Michael Levitt, Stanford University, Stanford, USA

Methods for Structural Alignment and their Application to Linking Protein Folds
Structural Alignment complements Sequence Alignment in that it compares protein three-dimensional structures rather than their one-dimensional sequences. It is a technique that is essential for studying the connections between proteins that result from evolution as sequence alignment is much less powerful than structural alignment. In other words structural alignment can detect significant similarities between proteins that are much more dissimilar than can be detected by sequence alignment.
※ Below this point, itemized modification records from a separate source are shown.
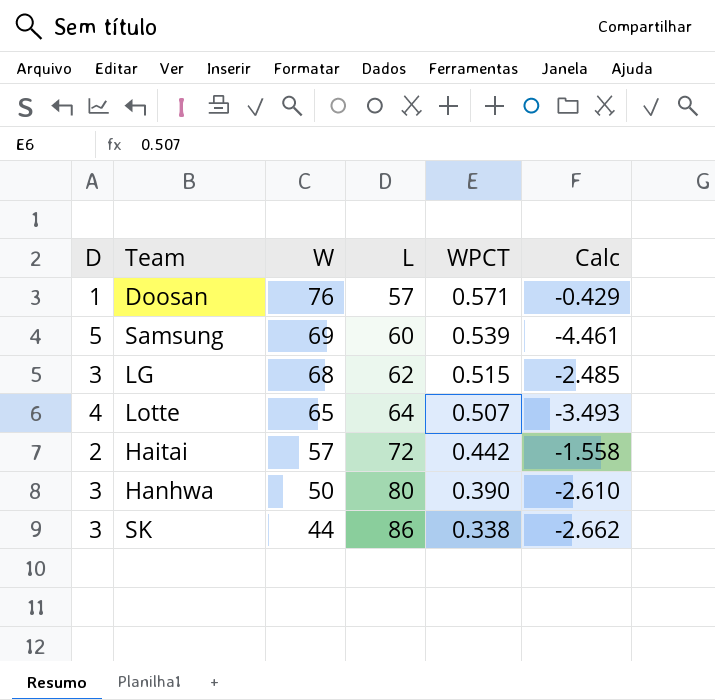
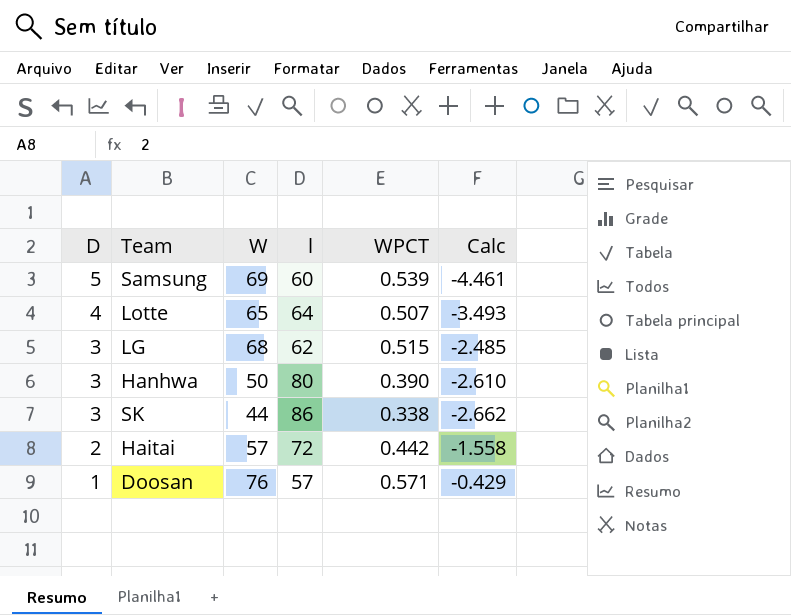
row order: W descending -> D descending
column name: L -> l

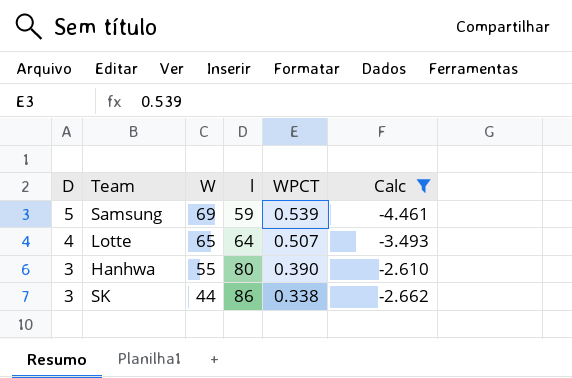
filter: none -> Calc <= -2.610
Samsung | l: 60 -> 59
Hanhwa | W: 50 -> 55

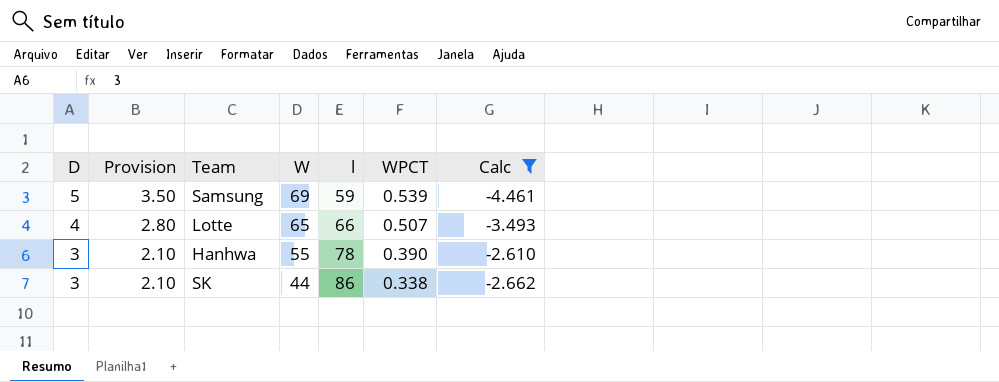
column Provision | formula: none -> [D] * 0.7
Lotte | l: 64 -> 66
Hanhwa | l: 80 -> 78

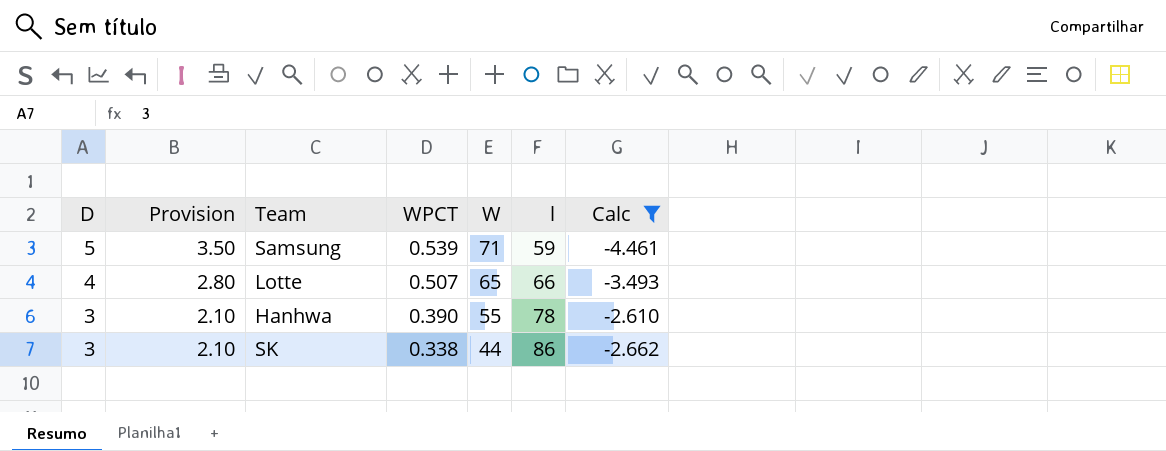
column WPCT | position: 6 -> 4
Samsung | W: 69 -> 71

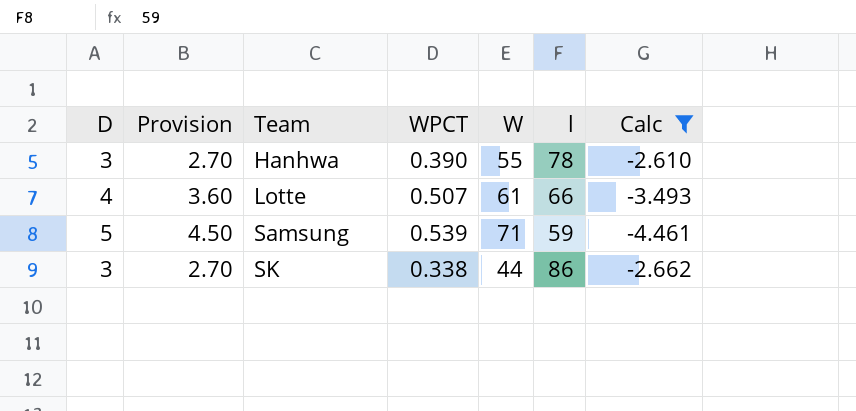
row order: D descending -> Team ascending
column Provision | formula: [D] * 0.7 -> [D] * 0.9
Lotte | W: 65 -> 61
This greater sensitivity comes at a price: the powerful, O(n2) method of dynamic programming can be applied to sequence alignment, whereas structural alignment is at least O(n8). As a result there is just one basic method to compare sequences (albeit with many modifications which make the method faster), there are at least 50 methods to compare structures. We developed one of the first such methods, Structal, and have recently compared its performance to some of the other powerful and popular methods. This tutorial will describe the basic principles of structural alignment, explain its complexity, compare the performance of different methods and show how structural alignment aids automatic classification of protein folds.

Laurents, D.V., S. Subbiah and M. Levitt. (1994). Different Protein Sequences Can Give Rise to Highly Similar Folds Through Different Stabilizing Interactions. Protein Science 3 :1938-1944.

Kolodny R., Koehl P. and M. Levitt. (2005). Comprehensive evaluation of protein structure alignment methods: scoring by geometric measures. J. Mol. Biol . 346 : 1173-1188.